Work to complete = Exclude the pictures from your copy, and reproduce each entry below verbatim.

Information provided =
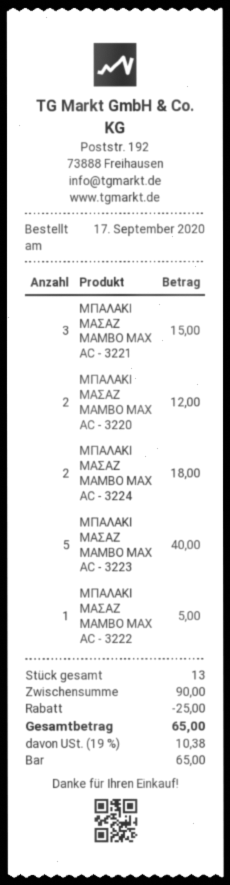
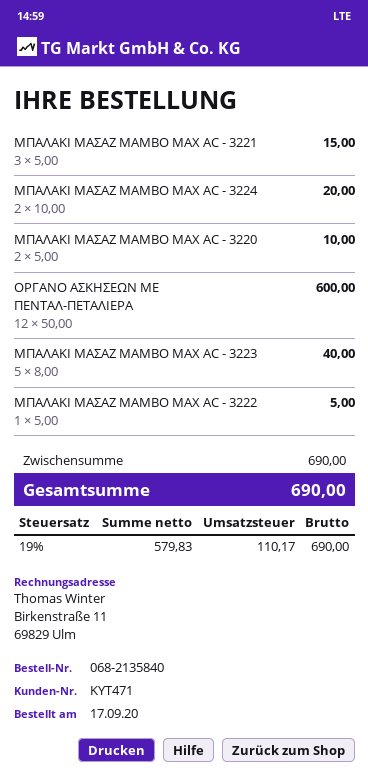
ΜΠΑΛΑΚΙ ΜΑΣΑΖ MAMBO MAX AC - 3220: 2 for 12.00 -> 2 for 10.00
ΜΠΑΛΑΚΙ ΜΑΣΑΖ MAMBO MAX AC - 3224: 2 for 18.00 -> 2 for 20.00
ΟΡΓΑΝΟ ΑΣΚΗΣΕΩΝ ΜΕ ΠΕΝΤΑΛ-ΠΕΤΑΛΙΕΡΑ: none -> 12 for 600.00
subtotal: 90.00 -> 690.00
discount: 25.00 -> none
tax: 19% = 10.38 -> 19% = 110.17
total: 65.00 -> 690.00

Response below =
ΜΠΑΛΑΚΙ ΜΑΣΑΖ MAMBO MAX AC - 3220: 2 for 12.00 -> 2 for 10.00
ΜΠΑΛΑΚΙ ΜΑΣΑΖ MAMBO MAX AC - 3224: 2 for 18.00 -> 2 for 20.00
ΟΡΓΑΝΟ ΑΣΚΗΣΕΩΝ ΜΕ ΠΕΝΤΑΛ-ΠΕΤΑΛΙΕΡΑ: none -> 12 for 600.00
subtotal: 90.00 -> 690.00
discount: 25.00 -> none
tax: 19% = 10.38 -> 19% = 110.17
total: 65.00 -> 690.00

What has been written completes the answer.